Attention and Inattention
When a teenager is called out in front of class because his teacher perceives him as not paying attention to the day's lecture, the teacher might say something like, "Tom, you're not paying attention!" or "Tom, focus; I don't want to have to explain the equations again!" She might also say, "Where is your concentration?"
Chances are that Tom was hyperattentive, unfocused, but at the same time hyperconcentrated. Attention as a cognitive domain refers to the ability to attend to, or notice, a particular aspect of the environmental domain at the expense of other environmental options—in other words, to notice a tree and not a flying airplane while outside at a picnic. This is to be differentiated from purposeful attention, or directing attentional capabilities toward achieving a particular goal. The attainment of a goal requires the totality of the so-called executive functions, which relates to a set of mental processes that connect past experience to present action—that is, planning, organizing, strategizing, paying attention to, and remembering details, and appropriately managing time.
Attention to, and strategizing to deal with, the effects of the environment became an evolutionary necessity for ancestral humans if they were to survive.
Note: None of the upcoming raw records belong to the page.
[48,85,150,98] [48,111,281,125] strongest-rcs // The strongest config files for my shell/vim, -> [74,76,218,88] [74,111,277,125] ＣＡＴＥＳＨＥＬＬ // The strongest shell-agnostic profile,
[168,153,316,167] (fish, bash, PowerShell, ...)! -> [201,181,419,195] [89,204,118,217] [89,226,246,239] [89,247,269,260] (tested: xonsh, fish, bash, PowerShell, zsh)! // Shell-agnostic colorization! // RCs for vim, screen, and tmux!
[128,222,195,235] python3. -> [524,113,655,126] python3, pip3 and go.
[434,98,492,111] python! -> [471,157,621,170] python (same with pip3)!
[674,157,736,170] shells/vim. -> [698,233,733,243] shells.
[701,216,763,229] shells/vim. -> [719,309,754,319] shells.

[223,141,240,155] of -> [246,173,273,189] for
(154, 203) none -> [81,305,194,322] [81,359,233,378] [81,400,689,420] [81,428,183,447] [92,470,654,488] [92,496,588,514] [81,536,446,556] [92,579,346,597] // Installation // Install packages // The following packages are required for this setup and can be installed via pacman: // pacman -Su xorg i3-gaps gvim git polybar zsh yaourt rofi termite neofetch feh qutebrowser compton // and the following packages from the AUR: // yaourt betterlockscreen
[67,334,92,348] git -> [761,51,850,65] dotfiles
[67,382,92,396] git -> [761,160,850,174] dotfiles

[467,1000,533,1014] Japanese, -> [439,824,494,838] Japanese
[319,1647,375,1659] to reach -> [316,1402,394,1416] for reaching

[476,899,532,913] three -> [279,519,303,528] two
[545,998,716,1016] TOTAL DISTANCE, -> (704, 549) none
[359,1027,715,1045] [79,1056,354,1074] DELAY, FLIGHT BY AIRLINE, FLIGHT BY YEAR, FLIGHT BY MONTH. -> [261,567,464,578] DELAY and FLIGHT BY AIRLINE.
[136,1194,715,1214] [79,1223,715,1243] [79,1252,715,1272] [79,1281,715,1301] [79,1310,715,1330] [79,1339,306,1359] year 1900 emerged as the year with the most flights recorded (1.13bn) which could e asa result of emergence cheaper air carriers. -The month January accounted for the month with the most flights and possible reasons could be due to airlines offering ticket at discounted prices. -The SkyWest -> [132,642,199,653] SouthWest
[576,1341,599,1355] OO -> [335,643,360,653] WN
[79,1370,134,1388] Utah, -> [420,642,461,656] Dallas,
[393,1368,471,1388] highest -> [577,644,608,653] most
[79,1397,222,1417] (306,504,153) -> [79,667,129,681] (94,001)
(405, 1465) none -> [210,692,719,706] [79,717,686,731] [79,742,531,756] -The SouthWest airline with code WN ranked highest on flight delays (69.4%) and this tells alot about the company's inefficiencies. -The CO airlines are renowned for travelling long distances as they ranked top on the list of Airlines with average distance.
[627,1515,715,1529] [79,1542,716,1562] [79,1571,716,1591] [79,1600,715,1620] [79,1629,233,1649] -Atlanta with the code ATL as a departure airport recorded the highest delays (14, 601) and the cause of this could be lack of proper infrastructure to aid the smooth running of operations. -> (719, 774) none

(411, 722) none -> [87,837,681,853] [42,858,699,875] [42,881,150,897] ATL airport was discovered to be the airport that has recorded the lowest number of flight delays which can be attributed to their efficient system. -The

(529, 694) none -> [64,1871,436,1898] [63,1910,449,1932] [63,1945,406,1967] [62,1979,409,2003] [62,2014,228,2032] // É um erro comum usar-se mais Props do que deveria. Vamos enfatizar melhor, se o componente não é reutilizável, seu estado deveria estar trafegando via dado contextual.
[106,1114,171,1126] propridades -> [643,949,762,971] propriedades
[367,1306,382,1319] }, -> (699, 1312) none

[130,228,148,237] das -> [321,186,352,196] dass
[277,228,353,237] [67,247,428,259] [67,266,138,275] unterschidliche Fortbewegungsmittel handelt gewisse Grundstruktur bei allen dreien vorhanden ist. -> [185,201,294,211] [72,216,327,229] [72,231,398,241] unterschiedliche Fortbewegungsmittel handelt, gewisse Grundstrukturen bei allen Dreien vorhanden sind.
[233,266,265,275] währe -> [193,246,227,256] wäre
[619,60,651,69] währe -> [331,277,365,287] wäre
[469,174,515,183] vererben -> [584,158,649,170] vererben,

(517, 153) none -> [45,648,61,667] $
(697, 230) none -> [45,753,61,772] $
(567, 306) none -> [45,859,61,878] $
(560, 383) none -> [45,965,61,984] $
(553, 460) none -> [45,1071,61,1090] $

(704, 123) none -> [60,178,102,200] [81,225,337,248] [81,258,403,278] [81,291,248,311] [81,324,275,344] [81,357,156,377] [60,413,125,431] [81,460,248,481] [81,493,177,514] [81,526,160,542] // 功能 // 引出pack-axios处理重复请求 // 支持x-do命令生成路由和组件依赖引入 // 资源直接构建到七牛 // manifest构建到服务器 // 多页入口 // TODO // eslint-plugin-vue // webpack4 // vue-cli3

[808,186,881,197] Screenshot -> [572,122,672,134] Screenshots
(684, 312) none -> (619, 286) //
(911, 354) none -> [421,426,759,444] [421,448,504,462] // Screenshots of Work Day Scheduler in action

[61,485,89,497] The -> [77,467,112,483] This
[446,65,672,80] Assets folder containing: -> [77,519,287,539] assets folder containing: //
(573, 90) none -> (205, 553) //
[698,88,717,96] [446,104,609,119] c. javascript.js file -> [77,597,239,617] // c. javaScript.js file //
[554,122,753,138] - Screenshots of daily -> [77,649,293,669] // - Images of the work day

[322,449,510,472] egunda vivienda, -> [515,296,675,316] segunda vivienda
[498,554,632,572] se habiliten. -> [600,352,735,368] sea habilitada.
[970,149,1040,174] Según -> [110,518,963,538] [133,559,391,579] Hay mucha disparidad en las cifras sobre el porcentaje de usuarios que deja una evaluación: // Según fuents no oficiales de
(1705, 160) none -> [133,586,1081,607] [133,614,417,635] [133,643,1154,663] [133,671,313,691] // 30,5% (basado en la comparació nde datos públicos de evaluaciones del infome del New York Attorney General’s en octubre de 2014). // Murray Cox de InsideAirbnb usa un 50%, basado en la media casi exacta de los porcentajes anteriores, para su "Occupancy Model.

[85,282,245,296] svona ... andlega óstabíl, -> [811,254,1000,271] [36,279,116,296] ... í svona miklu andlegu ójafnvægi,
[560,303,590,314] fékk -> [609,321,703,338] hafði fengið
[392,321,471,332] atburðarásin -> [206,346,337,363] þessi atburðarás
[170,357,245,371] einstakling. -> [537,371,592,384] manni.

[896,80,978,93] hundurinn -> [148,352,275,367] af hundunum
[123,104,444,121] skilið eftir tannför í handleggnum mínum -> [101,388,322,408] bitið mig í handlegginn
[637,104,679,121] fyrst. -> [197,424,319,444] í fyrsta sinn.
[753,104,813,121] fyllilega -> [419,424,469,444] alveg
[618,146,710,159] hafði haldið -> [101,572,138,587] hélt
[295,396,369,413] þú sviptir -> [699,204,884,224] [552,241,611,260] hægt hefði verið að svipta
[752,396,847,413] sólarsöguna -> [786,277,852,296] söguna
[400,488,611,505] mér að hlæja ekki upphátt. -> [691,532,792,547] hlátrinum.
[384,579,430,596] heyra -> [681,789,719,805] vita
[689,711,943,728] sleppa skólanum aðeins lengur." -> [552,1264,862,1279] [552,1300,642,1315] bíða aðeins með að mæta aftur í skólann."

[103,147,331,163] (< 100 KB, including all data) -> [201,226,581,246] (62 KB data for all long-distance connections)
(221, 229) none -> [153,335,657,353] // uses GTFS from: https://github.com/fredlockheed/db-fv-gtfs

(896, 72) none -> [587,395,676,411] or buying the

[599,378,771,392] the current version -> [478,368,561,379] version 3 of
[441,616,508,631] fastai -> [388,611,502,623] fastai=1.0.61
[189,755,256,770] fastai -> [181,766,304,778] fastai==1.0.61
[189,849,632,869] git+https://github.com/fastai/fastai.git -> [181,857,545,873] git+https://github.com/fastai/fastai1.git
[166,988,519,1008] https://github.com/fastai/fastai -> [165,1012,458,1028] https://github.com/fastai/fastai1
Yet, inattention leading to either excessive focus on stimuli unrelated to the survival needs of the organism, or the disparate shift of attention to different alternating stimuli, although at the opposite end of the attention spectrum, would lead to the same end result: likely the organism's demise. In other words, there are two pathways to the same end: either one focuses too much on that which is not needed for the task at hand, or one focuses on too many environmental stimuli without proper attention to that which was initially needed to complete the task. In ancient times it would have led to being unprepared for the winter season (a disaster at that time), for instance. In modern times it may lead to the unfinished project that costs the company millions.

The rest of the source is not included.